RVAnews: Do you want to describe one of those odd scenarios that’s in the book?

Sure, I think one of the oddest scenarios was when we decided to target Calvin Klein because he used fur and he ignored our letters and I went up to his office in New York I was able to pretend I was an intern and made friends with security and go up to his office and I actually cased the place like a thief would and came back the next day with a dozen more pretend interns and we raided the place. We closed the office down. Stickers everywhere, bullhorns and we said we refused to leave his office until he stopped using fur and there were a dozen arrests and it was all over the news and all that, and in the wake of it he agreed to meet with us and you know it was a very risky endeavor, going and raiding somebody’s office in New York, but in the end he agreed to meet with us and I showed him the video of how animals are electrocuted and drowned just so that pretentious fashionistas can look like bigfoot, and he agreed right there on the spot to stop using fur after he’d done a fur collection for fourteen years! In the wake of that, we even became friends and we’d hit the bars in New York and go out to dinner and stuff like that. And I love the idea that you can evolve as a person. I mean it’s great, I love the designers like Stella McCartney who never used fur and shuns leather and all that stuff. But I really like the people who change, the people who live and learn. You know, I’m gay and vegetarian, but I don’t only hang around gays and vegetarians. Life is much more interesting when you hang out with people who have contrary viewpoints. And Calvin certainly got off in that regard with me and as I did with him. Seeing how somebody can evolve is a real thrill. That’s one of my favorite things. I’m sitting there at this restaurant in New York during fashion week having a veggie pasta with Calvin Klein and there’s fashion editors all around saying “wait a second, didn’t he just ransack his office?” and I never imagined being in that situation. I mean, I can imagine the protest part, but how it pans out–stopping fur and us becoming friends. That was the ideal situation.

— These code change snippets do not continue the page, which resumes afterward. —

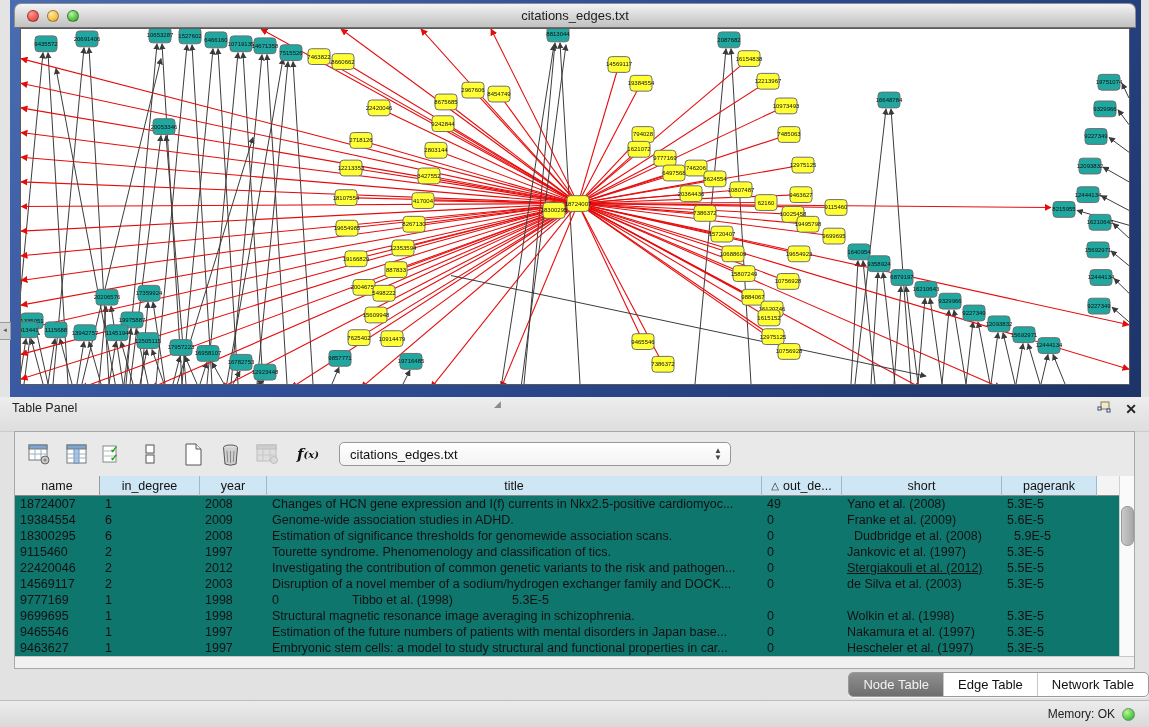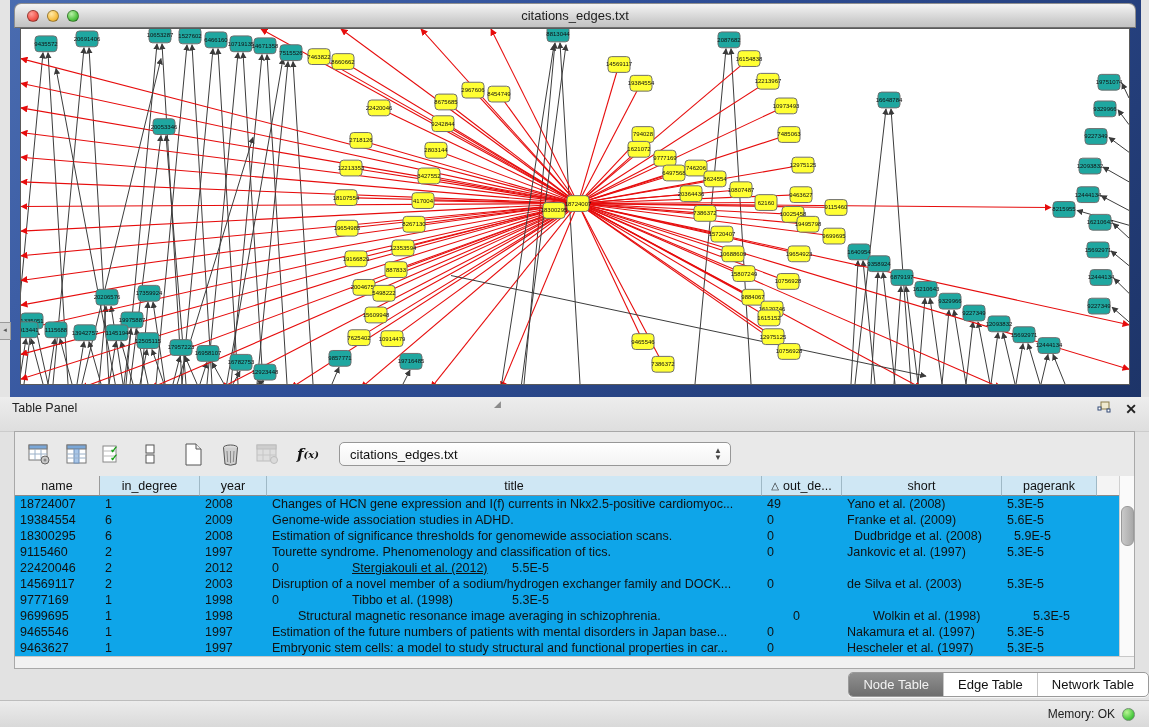--- a/index.html
+++ b/index.html
@@ -47,7 +47,7 @@
   .net-select .sel-label{flex:1;}
   .stepper{font-size:8px;line-height:7px;color:#444;text-align:center;}
   
-  .tbl{position:absolute;left:0;top:44px;width:1119px;height:180px;background:#0ea5e9;overflow:hidden;}
+  .tbl{position:absolute;left:0;top:44px;width:1119px;height:180px;background:#0f766e;overflow:hidden;}
   .thead{display:flex;height:20px;}
   .th{box-sizing:border-box;height:20px;border-right:1px solid #9fb9c6;border-bottom:1px solid #8a8a8a;
       background:#cfe7f4;font-size:12.5px;color:#111;display:flex;align-items:center;justify-content:center;gap:4px;}

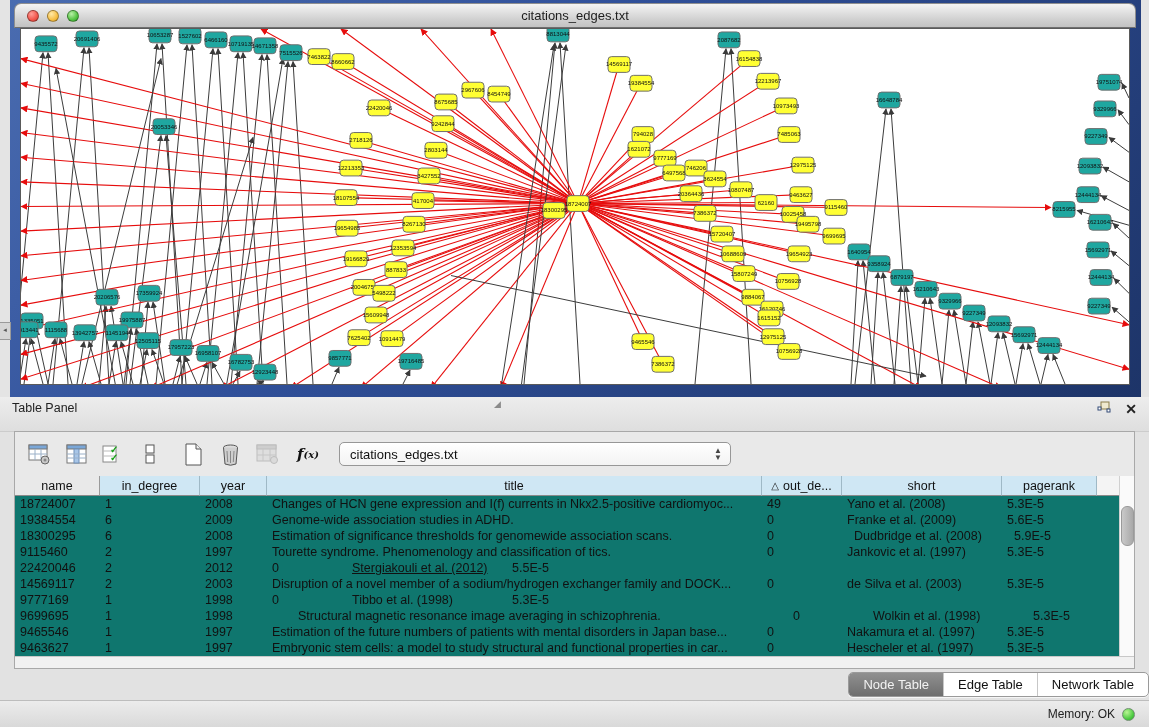--- a/index.html
+++ b/index.html
@@ -853,6 +853,7 @@
             <div class="td" style="width: 85px;">22420046</div>
             <div class="td" style="width: 100px;">2</div>
             <div class="td" style="width: 67px;">2012</div>
+            <div class="td" style="width: 495px;">Investigating the contribution of common genetic variants to the risk and pathogen...</div>
             <div class="td" style="width: 80px;">0</div>
             <div class="td" style="width: 160px; text-decoration: underline;">Stergiakouli et al. (2012)</div>
             <div class="td" style="width: 95px;">5.5E-5</div>

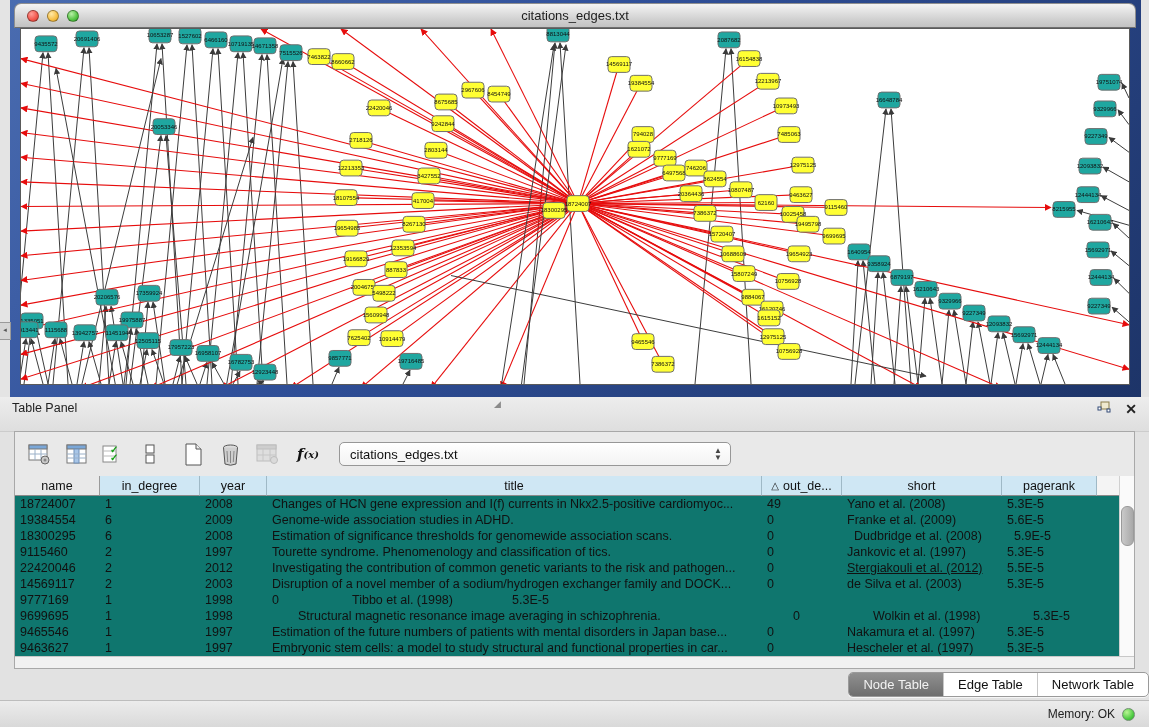--- a/index.html
+++ b/index.html
@@ -879,7 +879,7 @@
             <div class="td" style="width: 85px;">9699695</div>
             <div class="td" style="width: 100px;">1</div>
             <div class="td" style="width: 67px;">1998</div>
-            <div class="td" style="width: 495px; margin-left: 26px;">Structural magnetic resonance image averaging in schizophrenia.</div>
+            <div class="td" style="width: 495px;">Structural magnetic resonance image averaging in schizophrenia.</div>
             <div class="td" style="width: 80px;">0</div>
             <div class="td" style="width: 160px;">Wolkin et al. (1998)</div>
             <div class="td" style="width: 95px;">5.3E-5</div>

A similar situation is the Reverend Al Sharpton, who I think is a really fantastic speaker. And we were trying to figure out who we could get to narrate our KFC cruelty video, you know they boil birds alive in the defeathering tanks and snap their wings–the way they’re gathered—it’s really hideous and because KFC markets so heavily to the black community we were trying to figure out what African American figure can we get to back our campaign and urge the boycott and host the video and I ran into Al Sharpton at an MTV party in Miami. I went, “I can’t imagine you’re vegetarian, but I bet you’re against corporate cruelty and greed and there’s a lot of hideous things at factory farms that I’m sure you’d be appalled at. Would you consider hosting this video?” And he said, “I love you guys, I think PETA knows how to agitate better than anybody. I don’t get any corporate money. I think that fast food is bad for everybody, especially the black community for a lot of reasons, you know health-wise, and I know that factory farming cruelties are horrible and should be stopped.” We swapped numbers and we met in New York in two weeks and he did it. So I think to me, those exciting things . . . I’m not a purist. Of course, I think it’s thrilling when you see somebody who embraces the whole vegan lifestyle. Life isn’t so idealistic. I think that what sets PETA apart is that we are happy to take help wherever we can get it on a specific issue from somebody who can really make a difference and that was the first time KFC ever came to the bargaining table in our whole campaign against them was when Reverend Al joined the boycott.